--- START ---

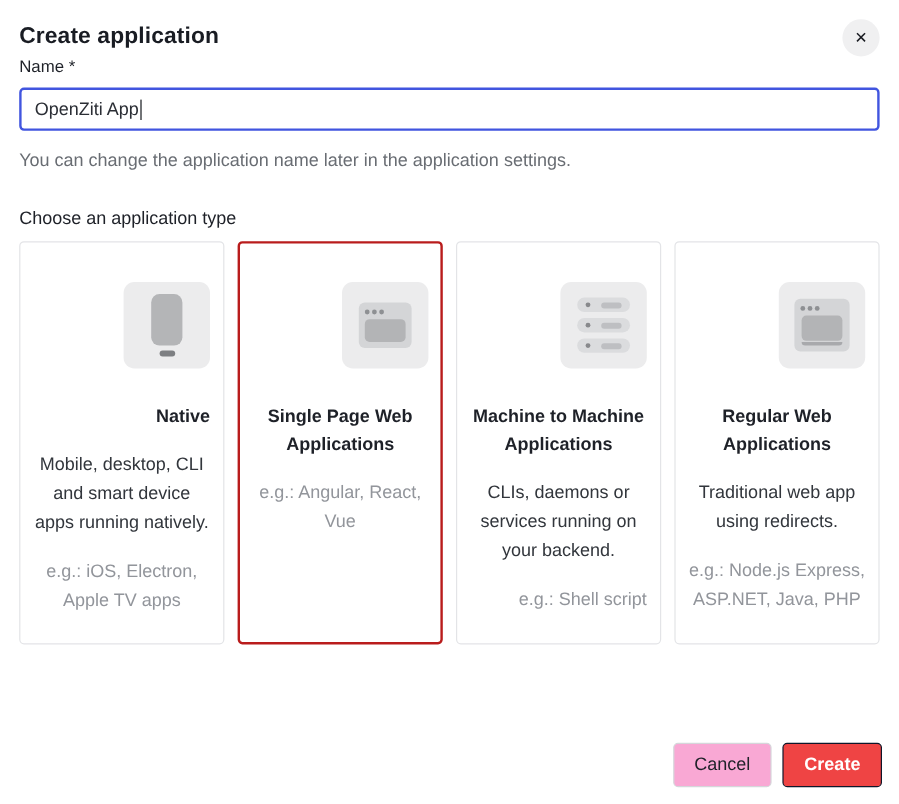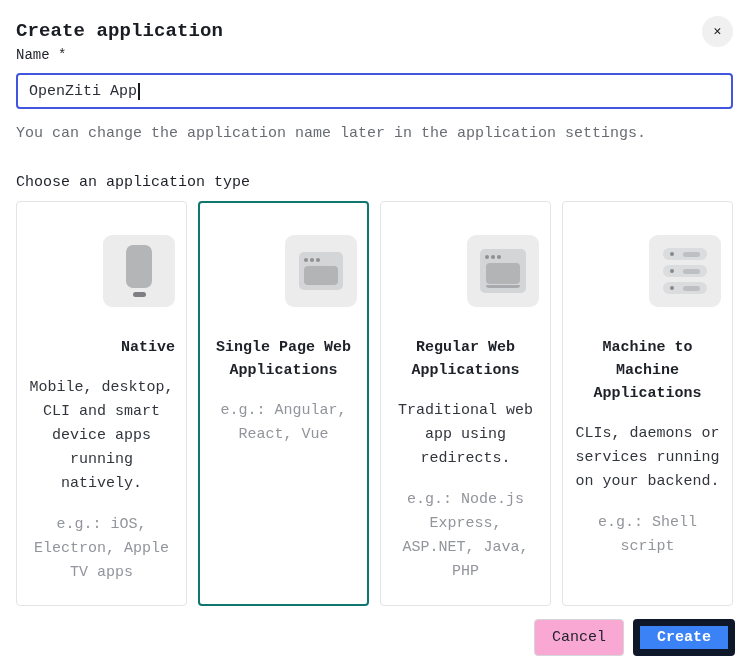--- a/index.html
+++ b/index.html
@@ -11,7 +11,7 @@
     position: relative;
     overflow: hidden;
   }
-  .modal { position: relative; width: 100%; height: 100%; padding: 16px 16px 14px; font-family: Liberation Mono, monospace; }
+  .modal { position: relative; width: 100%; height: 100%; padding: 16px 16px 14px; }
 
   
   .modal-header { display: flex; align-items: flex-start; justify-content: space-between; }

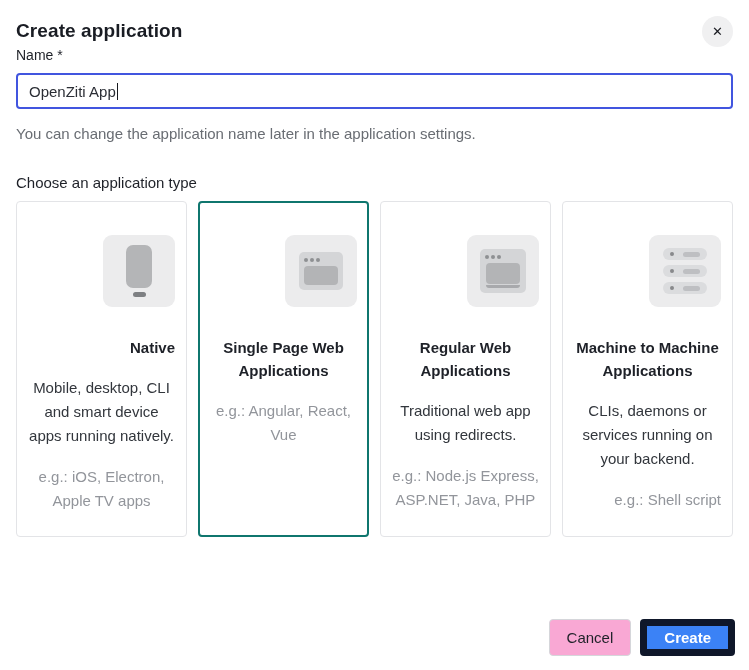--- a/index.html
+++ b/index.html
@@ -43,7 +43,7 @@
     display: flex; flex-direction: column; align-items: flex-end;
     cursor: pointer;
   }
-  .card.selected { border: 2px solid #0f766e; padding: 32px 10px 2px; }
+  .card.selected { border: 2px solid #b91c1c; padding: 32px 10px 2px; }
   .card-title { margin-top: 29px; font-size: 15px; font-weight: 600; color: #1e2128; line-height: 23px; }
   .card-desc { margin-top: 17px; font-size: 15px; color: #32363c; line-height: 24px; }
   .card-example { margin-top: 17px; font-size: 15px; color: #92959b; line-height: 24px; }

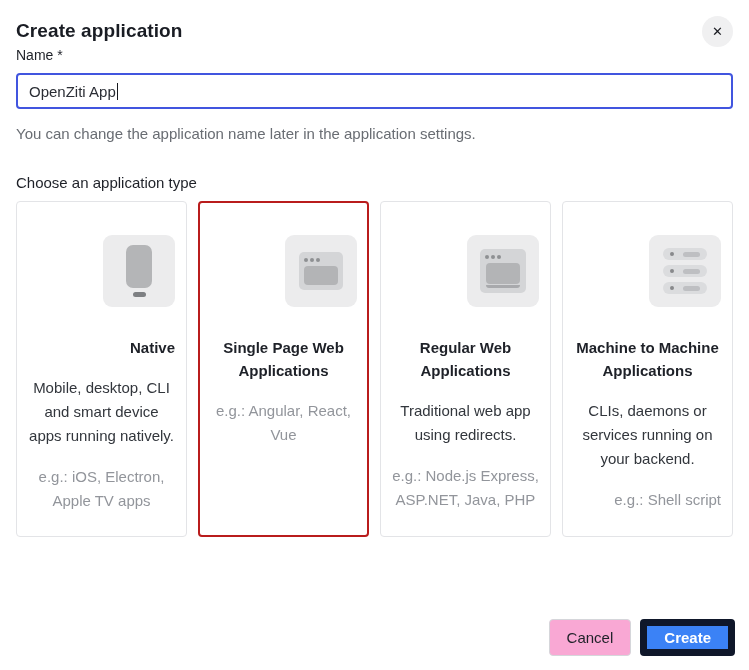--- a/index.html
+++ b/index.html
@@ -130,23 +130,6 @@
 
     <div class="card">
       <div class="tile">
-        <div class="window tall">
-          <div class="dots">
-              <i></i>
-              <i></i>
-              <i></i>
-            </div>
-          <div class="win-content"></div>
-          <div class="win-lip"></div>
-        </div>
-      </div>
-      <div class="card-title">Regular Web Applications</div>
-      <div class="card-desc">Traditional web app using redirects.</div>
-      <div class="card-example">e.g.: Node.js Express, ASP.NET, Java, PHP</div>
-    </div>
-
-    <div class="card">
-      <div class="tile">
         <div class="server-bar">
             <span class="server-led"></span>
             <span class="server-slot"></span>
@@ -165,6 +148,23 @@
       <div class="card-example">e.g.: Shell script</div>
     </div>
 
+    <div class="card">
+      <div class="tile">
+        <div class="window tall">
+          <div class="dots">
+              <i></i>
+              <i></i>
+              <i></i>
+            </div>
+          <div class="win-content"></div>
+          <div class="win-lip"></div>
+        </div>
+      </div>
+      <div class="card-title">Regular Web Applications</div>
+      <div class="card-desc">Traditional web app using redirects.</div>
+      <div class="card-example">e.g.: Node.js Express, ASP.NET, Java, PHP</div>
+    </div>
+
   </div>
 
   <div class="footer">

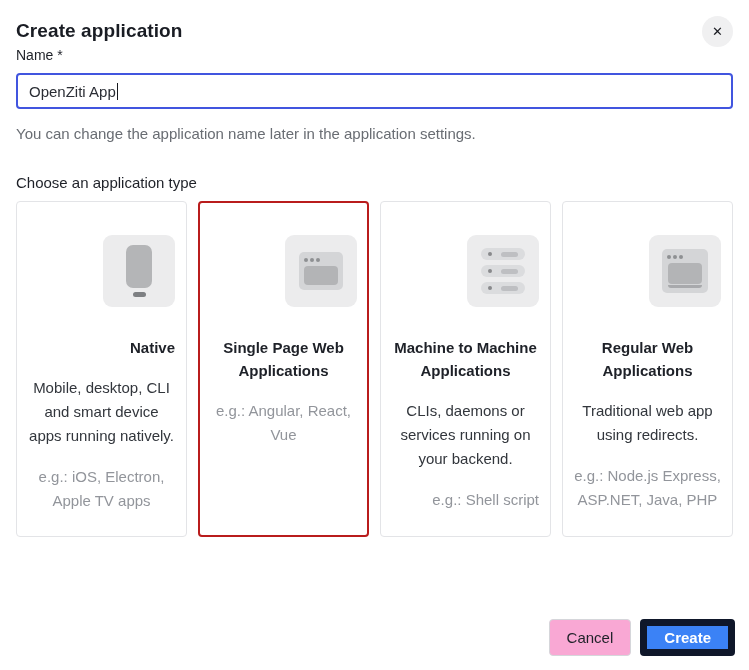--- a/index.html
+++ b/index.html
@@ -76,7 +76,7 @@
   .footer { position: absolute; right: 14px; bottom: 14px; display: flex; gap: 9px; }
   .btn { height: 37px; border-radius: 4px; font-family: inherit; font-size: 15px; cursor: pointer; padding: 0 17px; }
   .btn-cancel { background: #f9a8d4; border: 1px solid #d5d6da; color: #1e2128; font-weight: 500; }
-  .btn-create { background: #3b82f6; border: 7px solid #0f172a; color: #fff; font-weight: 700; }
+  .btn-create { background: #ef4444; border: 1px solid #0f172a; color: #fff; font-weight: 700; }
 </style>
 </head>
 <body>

--- END ---
--- START ---

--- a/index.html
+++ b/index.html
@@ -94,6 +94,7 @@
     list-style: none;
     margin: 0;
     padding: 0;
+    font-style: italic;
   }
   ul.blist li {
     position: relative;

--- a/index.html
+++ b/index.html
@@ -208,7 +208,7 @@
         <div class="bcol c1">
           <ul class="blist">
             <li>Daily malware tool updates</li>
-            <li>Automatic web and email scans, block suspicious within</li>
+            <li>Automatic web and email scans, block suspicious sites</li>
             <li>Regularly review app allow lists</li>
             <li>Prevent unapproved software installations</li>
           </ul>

--- END ---

◆ DESCRIPTION OF THE TASK ◆
Using the entries above, return each line in which the word "solid" occurs.

◆ SOLUTION ◆
-  .card.selected { border: 2px solid #0f766e; padding: 32px 10px 2px; }
+  .card.selected { border: 2px solid #b91c1c; padding: 32px 10px 2px; }
   .btn-cancel { background: #f9a8d4; border: 1px solid #d5d6da; color: #1e2128; font-weight: 500; }
-  .btn-create { background: #3b82f6; border: 7px solid #0f172a; color: #fff; font-weight: 700; }
+  .btn-create { background: #ef4444; border: 1px solid #0f172a; color: #fff; font-weight: 700; }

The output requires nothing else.